Os doze trabalhos

Há quem diga que o desafio assumido por Rui Rio é impossível.

Alguns anos de austeridade e outros tantos de inanição provocaram, no PSD, um desgaste profundíssimo.

Foram-se votantes, afastaram-se classes de eleitorado tradicional, foi erguido um muro de incomunicabilidade entre o partido e muitas das pessoas.

Perderam-se referências importantes no mundo autárquico numa ligação que constava dos fundamentos da ação política do partido.

Não se conseguiu um discurso mobilizador nem se descobriu a capacidade de inventar uma saída e refazer a iniciativa.

As coisas corriam assim, porque corriam assim.

Ora, é este panorama que o novo líder do PSD recebe.

Está, portanto, encostado às cordas como qualquer um estaria nesta situação.

Logo, o que o espera são os  doze trabalhos de Hércules, na versão clássica, ou os de Astérix, na versão da banda desenhada.

Num e noutro caso convenhamos que era mais fácil pelos poderes que um e outro dos protagonistas detinham.
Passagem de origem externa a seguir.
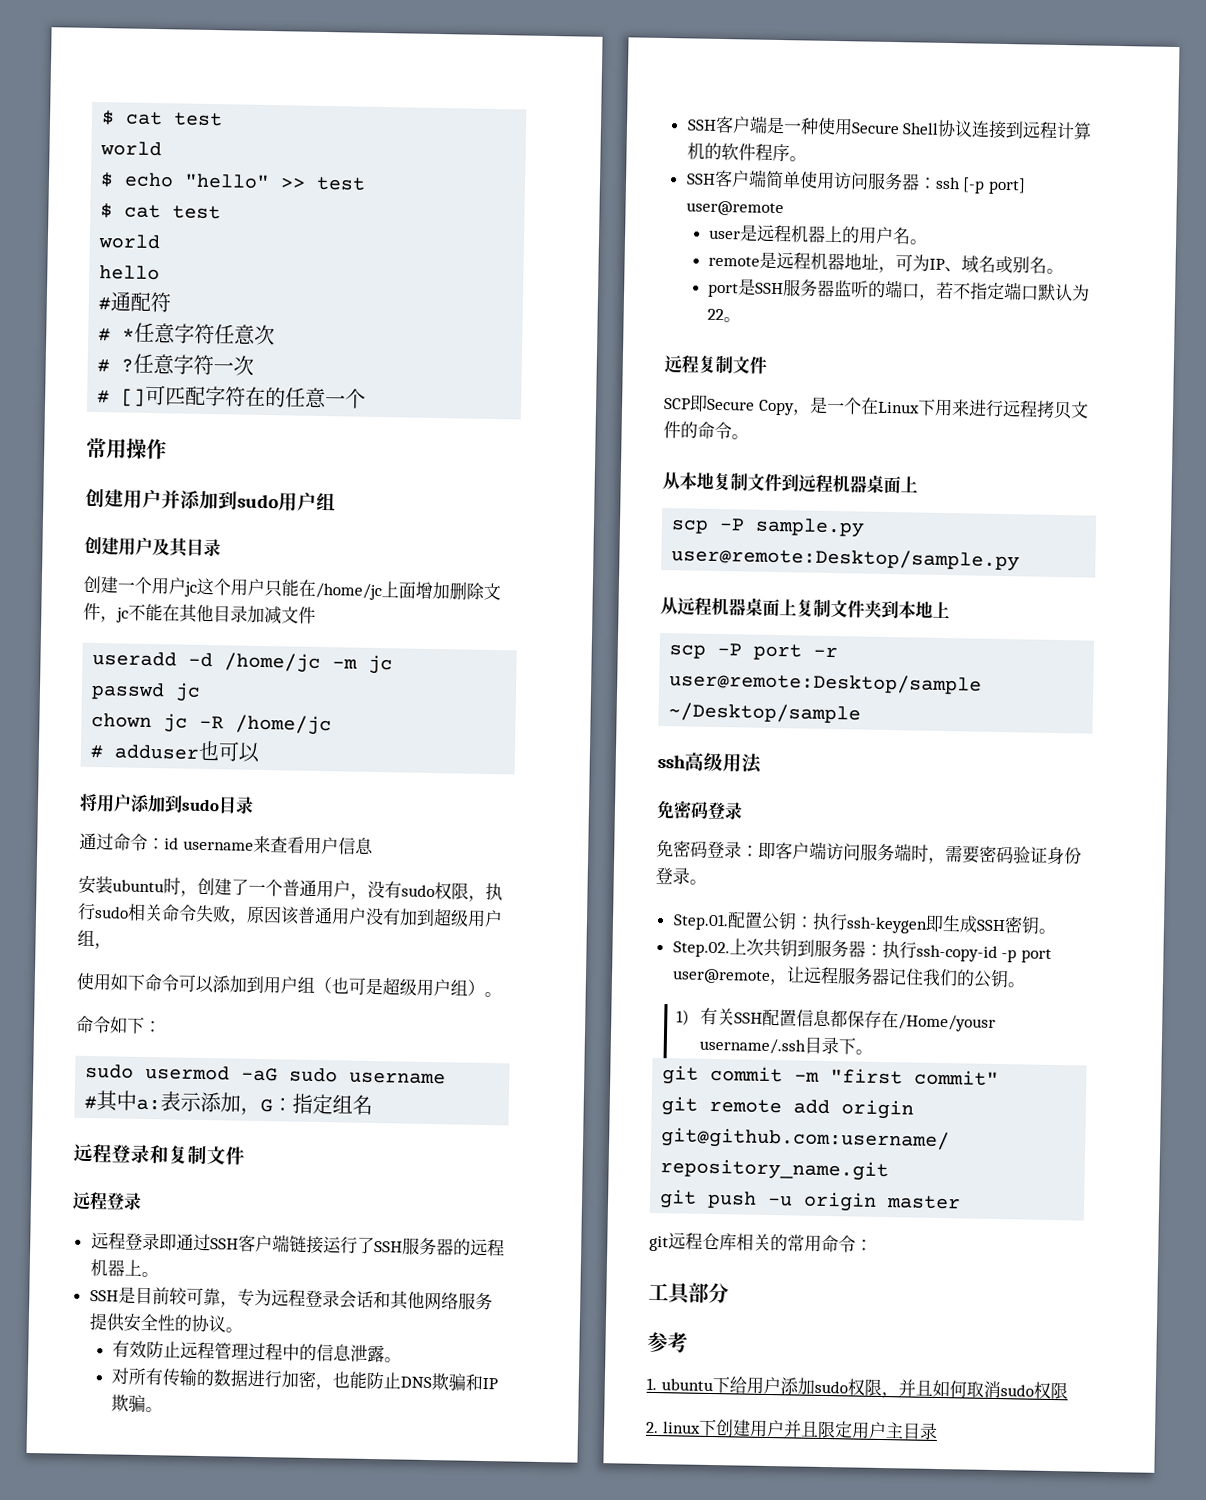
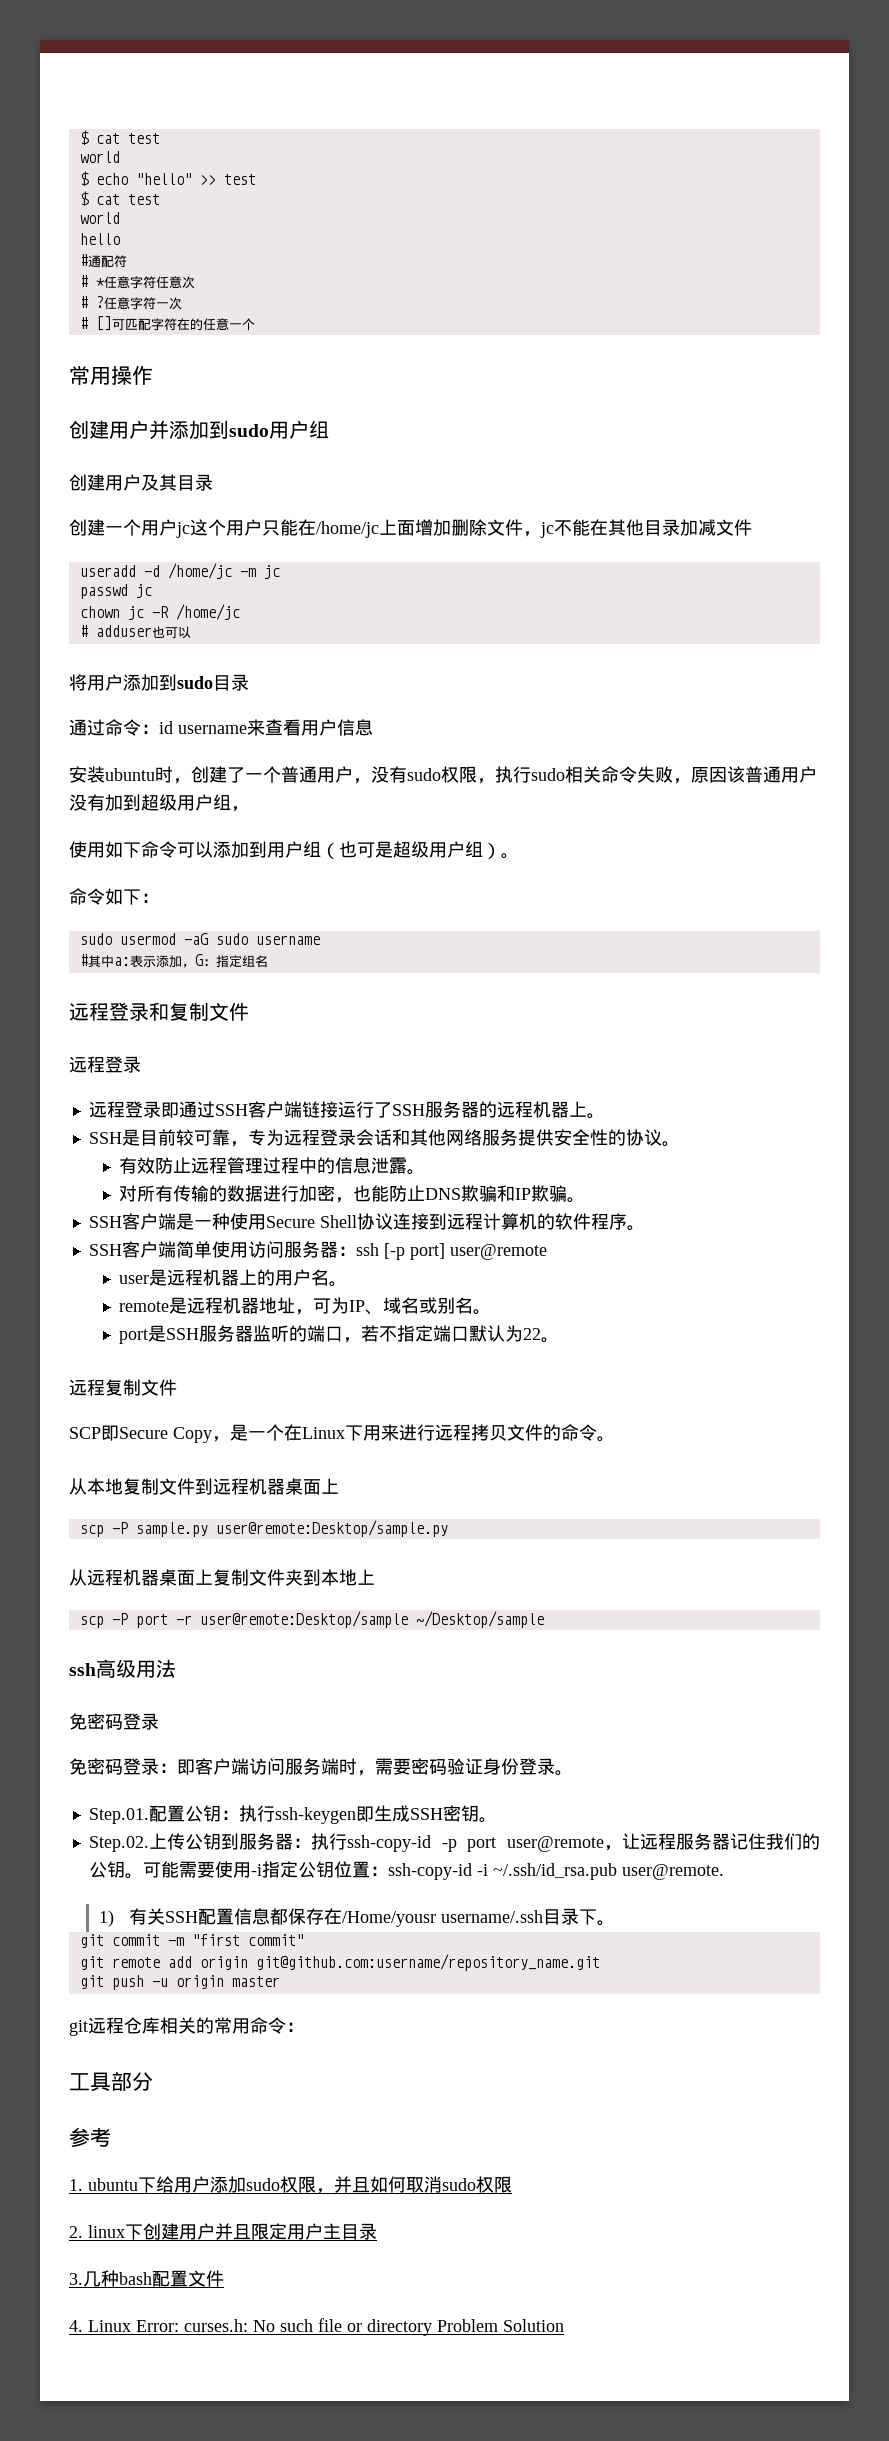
[745,938,781,958] 次共 -> [166,1833,203,1850] 传公
(1025, 985) none -> [142,1861,724,1880] 可能需要使用-i指定公钥位置：ssh-copy-id -i ~/.ssh/id_rsa.pub user@remote.
(938, 1431) none -> [69,2270,224,2287] [69,2318,564,2336] // 3.几种bash配置文件 // 4. Linux Error: curses.h: No such file or directory Problem Solution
Rui Rio tem de conquistar o partido por dentro, tem de o mobilizar, tem de o unir, tem de o preparar para as batalhas a travar.

É o primeiro dos trabalhos.

Como o deve fazer? Com o fim do equívoco do PSD ou com a manutenção da pulsão liberal que o atravessou?

É o segundo passo.

O seu discurso de encerramento foi claro. Há muito se não ouvia prosa tão clara.

É na social democracia que nos encontramos.

O terceiro trabalho é definir a natureza da função útil do PSD. Serve para governar, governa para servir e é capaz de pensar além desse esquema rígido. Pensa no País. Portanto quer diálogo e compromisso.

O seguinte é saber situar-se, hoje, entre o que diz a sociedade e o que dizem os partidos. É saber falar e ser entendido.

O quarto trabalho é colocar-se no vértice do espetro, é ser origem da convergência.

O outro é ser claro no dizer ao que vem, identificar o  necessário.

O quinto é lançar as bases da reforma sem que as suas posições sejam diktat, mas ocupem o meridiano da inteligência.

O sexto é recuperar quem o abandonou, fazer tábua rasa dos excessos, ser o equilíbrio e a ponte entre gerações, ser justo.

E, em novo ponto, oferecer a base para o entendimento entre trabalho e capital e os trazer à mesa da repartição equitativa.

O sétimo será alterar de vez esta sofrida regra de divisão entre o país onde se vive e o país onde se morre. Que há de continuar-se num novo entendimento entre o peso do voto do isolamento e  o da concentração.

O oitavo é a essência do Estado desmistificada. O Estado protetor, o Estado promotor da equidade, o Estado que não esquece nem domina.

E, logo a seguir, o Estado que está, em toda a parte, que não foge, que não desaparece, que não falta. O Estado simples.

O nono trabalho é fazer da União Europeia um espaço entre iguais e assegurar o compromisso no ideal comum.

Para, em décimo degrau, reafirmar o empenhamento do país solidário e aberto, sofrendo com os que mais sofrem e oferecendo o pouco que tem.

Então e sendo assim, demonstrar que está capaz de resistir ao compadrio, aos interesses, às chantagens.

E, num décimo segundo trabalho, estar pronto a ser o governo seguro e forte e aberto para o país que o escolher.

Nem Hércules, nem Astérix. Apenas Rio.